Adult & Child PMV fees

Nov-04	$1,245 -$0
Jul-05	$1,305 -$0
Jul-06	$1,340 -$0
Jul-07	$1,420 -$0
Jul-09	$1,705 -$0
Jul-10	$1,735 -$0
Jul-11	$1,995 - $0
Jul-12	$2,060 -$0
Jan-13	$2,680 -$0
Jul-13	$2,680 -$670
Sep-13	$3,085 -$770

6 May 2019 Adult $7160 - Child $1795


----------



## JandE (Jul 17, 2015)

cookbarry said:


> I understood it now takes longer than the 15 months it took me in 2014 for my ex wife from Russia .??


I've seen these PMV applications for Russia

mickspawn, Russia, 300 applied 21/08/13. Granted 27/04/15 in 20.2 months
agape33, Russia, 300 applied 15/02/18. Granted 27/03/18 in 1.3 months
Wysiwyg, Russia, 300 applied 11/01/19. Granted 01/05/19 in 3.6 months

Seems like Russia is getting faster for some of the PMV's now.


----------



## cookbarry (Aug 21, 2014)

wow, what a big improvement and I am shocked and especially for a super high risk country like Russia which is incredibly unfair in 21st century. .Actually , we will be doing the OFFSHORE spouse visa application this year and I imagine it woukd be a much longer delay in such cases .


----------



## JandE (Jul 17, 2015)

cookbarry said:


> wow, what a big improvement and I am shocked and especially for a super high risk country like Russia which is incredibly unfair in 21st century. .Actually , we will be doing the OFFSHORE spouse visa application this year and I imagine it woukd be a much longer delay in such cases .


There have been a few 309 grants in March/April 2019, but none that I saw from Russia.

USA: 11.2, 12 and 14.4 months
India: 6.2 months
Canada: 8.1 months 
Saudi Arabia: 8.4 months 
Netherlands: 8.6 months

The applications from the US are not doing to well. Indians (_and other countries_) seem to get preference, based on this tiny sample.. Maybe it is actually down to the quality of application. The one from India appears to have used an Australian migration agent.


----------



## ampk (Sep 21, 2013)

cookbarry said:


> wow, what a big improvement and I am shocked and especially for a super high risk country like Russia which is incredibly unfair in 21st century. .Actually , we will be doing the OFFSHORE spouse visa application this year and I imagine it woukd be a much longer delay in such cases .

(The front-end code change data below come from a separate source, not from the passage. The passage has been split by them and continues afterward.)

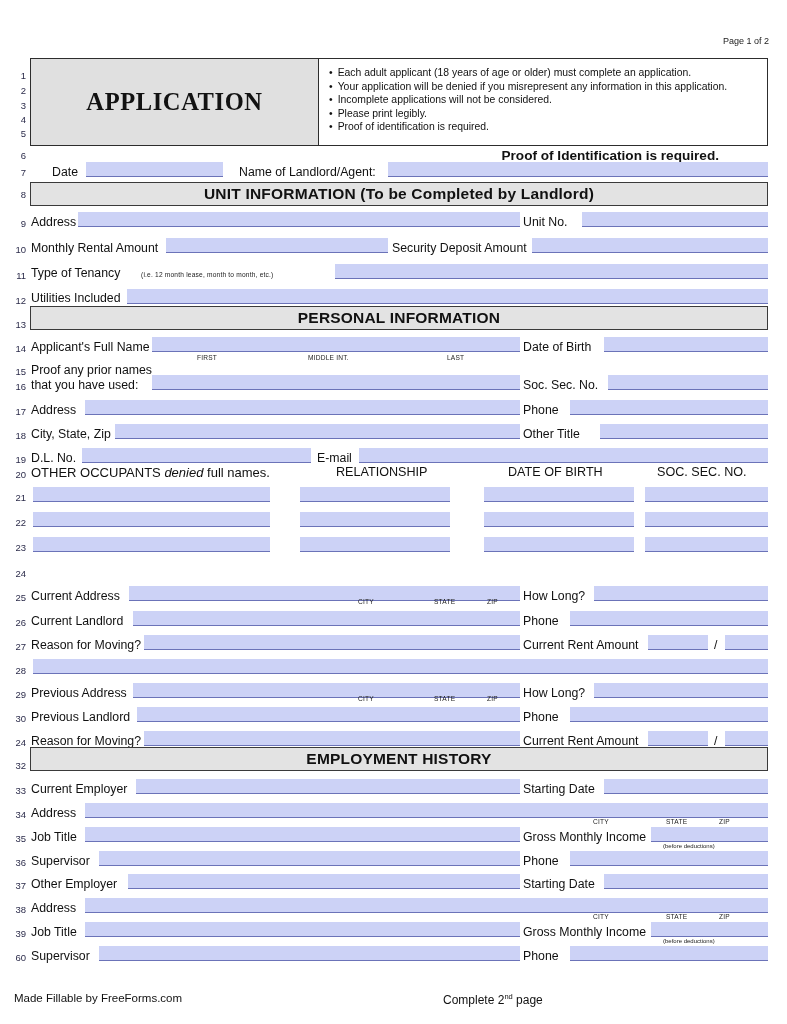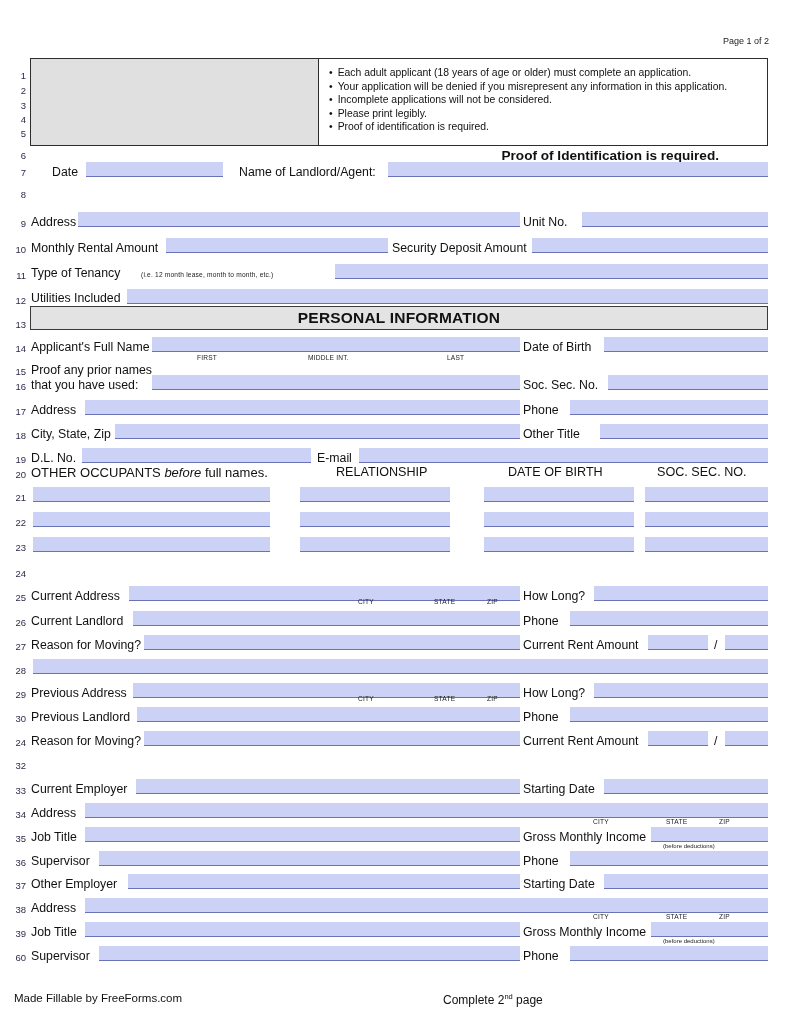--- a/index.html
+++ b/index.html
@@ -57,20 +57,21 @@
 </style>
 </head>
 <body>
 
 <div class="page">
 
   <div class="pagenum">Page 1 of 2</div>
 
   <div class="titlebox">
     <div class="left">
+      <span>APPLICATION</span>
     </div>
     <div class="right">
       <ul class="bullets">
         <li>Each adult applicant (18 years of age or older) must complete an application.</li>
         <li>Your application will be denied if you misrepresent any information in this application.</li>
         <li>Incomplete applications will not be considered.</li>
         <li>Please print legibly.</li>
         <li>Proof of identification is required.</li>
       </ul>
     </div>
@@ -85,20 +86,23 @@
   <div class="lineno" style="left:0;top:150px">6</div>
   <div class="proofline">Proof of Identification is required.</div>
 
   <div class="lineno" style="left:0;top:167px">7</div>
   <div class="lbl" style="left:52px;top:166px">Date</div>
   <div class="fld" style="left:86px;top:162px;width:137px"></div>
   <div class="lbl" style="left:239px;top:166px">Name of Landlord/Agent:</div>
   <div class="fld" style="left:388px;top:162px;width:380px"></div>
 
   <div class="lineno" style="left:0;top:189px">8</div>
+  <div class="secbar" style="top:182px">
+    <span>UNIT INFORMATION  (To be Completed by Landlord)</span>
+  </div>
 
   <div class="lineno" style="left:0;top:218px">9</div>
   <div class="lbl" style="left:31px;top:216px">Address</div>
   <div class="fld" style="left:78px;top:212px;width:442px"></div>
   <div class="lbl" style="left:523px;top:216px">Unit No.</div>
   <div class="fld" style="left:582px;top:212px;width:186px"></div>
 
   <div class="lineno" style="left:0;top:244px">10</div>
   <div class="lbl" style="left:31px;top:242px">Monthly Rental Amount</div>
   <div class="fld" style="left:166px;top:238px;width:222px"></div>
@@ -149,21 +153,21 @@
   <div class="fld" style="left:600px;top:424px;width:168px"></div>
 
   <div class="lineno" style="left:0;top:454px">19</div>
   <div class="lbl" style="left:31px;top:452px">D.L. No.</div>
   <div class="fld" style="left:82px;top:448px;width:229px"></div>
   <div class="lbl" style="left:317px;top:452px">E-mail</div>
   <div class="fld" style="left:359px;top:448px;width:409px"></div>
 
   <div class="lineno" style="left:0;top:469px">20</div>
   <div class="lbl" style="left:31px;top:466px;font-size:13px">
-    <span>OTHER OCCUPANTS </span><i>before</i><span> full names.</span>
+    <span>OTHER OCCUPANTS </span><i>denied</i><span> full names.</span>
   </div>
   <div class="lbl" style="left:336px;top:466px;font-size:12.6px">RELATIONSHIP</div>
   <div class="lbl" style="left:508px;top:466px;font-size:12.6px">DATE OF BIRTH</div>
   <div class="lbl" style="left:657px;top:466px;font-size:12.6px">SOC. SEC. NO.</div>
 
   <div class="lineno" style="left:0;top:492px">21</div>
   <div class="fld" style="left:33px;top:487px;width:237px"></div>
   <div class="fld" style="left:300px;top:487px;width:150px"></div>
   <div class="fld" style="left:484px;top:487px;width:150px"></div>
   <div class="fld" style="left:645px;top:487px;width:123px"></div>
@@ -225,20 +229,23 @@
 
   <div class="lineno" style="left:0;top:737px">24</div>
   <div class="lbl" style="left:31px;top:735px">Reason for Moving?</div>
   <div class="fld" style="left:144px;top:731px;width:376px"></div>
   <div class="lbl" style="left:523px;top:735px">Current Rent Amount</div>
   <div class="fld" style="left:648px;top:731px;width:60px"></div>
   <div class="lbl" style="left:714px;top:735px">/</div>
   <div class="fld" style="left:725px;top:731px;width:43px"></div>
 
   <div class="lineno" style="left:0;top:760px">32</div>
+  <div class="secbar" style="top:747px">
+    <span>EMPLOYMENT HISTORY</span>
+  </div>
 
   <div class="lineno" style="left:0;top:785px">33</div>
   <div class="lbl" style="left:31px;top:783px">Current Employer</div>
   <div class="fld" style="left:136px;top:779px;width:384px"></div>
   <div class="lbl" style="left:523px;top:783px">Starting Date</div>
   <div class="fld" style="left:604px;top:779px;width:164px"></div>
 
   <div class="lineno" style="left:0;top:809px">34</div>
   <div class="lbl" style="left:31px;top:807px">Address</div>
   <div class="fld" style="left:85px;top:803px;width:683px"></div>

There were some VERY big changes made at the Russia Australian embassy soon after our application, these were compounded by MH17 and a lot of people were placing a lot of pressure from all directions for the entire 10 months our application was submitted. I spent a lot of time and money getting that pressure applied. Some weeks after I spoke with John Laws and he requested more details, things suddenly changed soon after at that embassy - coincidence possibly.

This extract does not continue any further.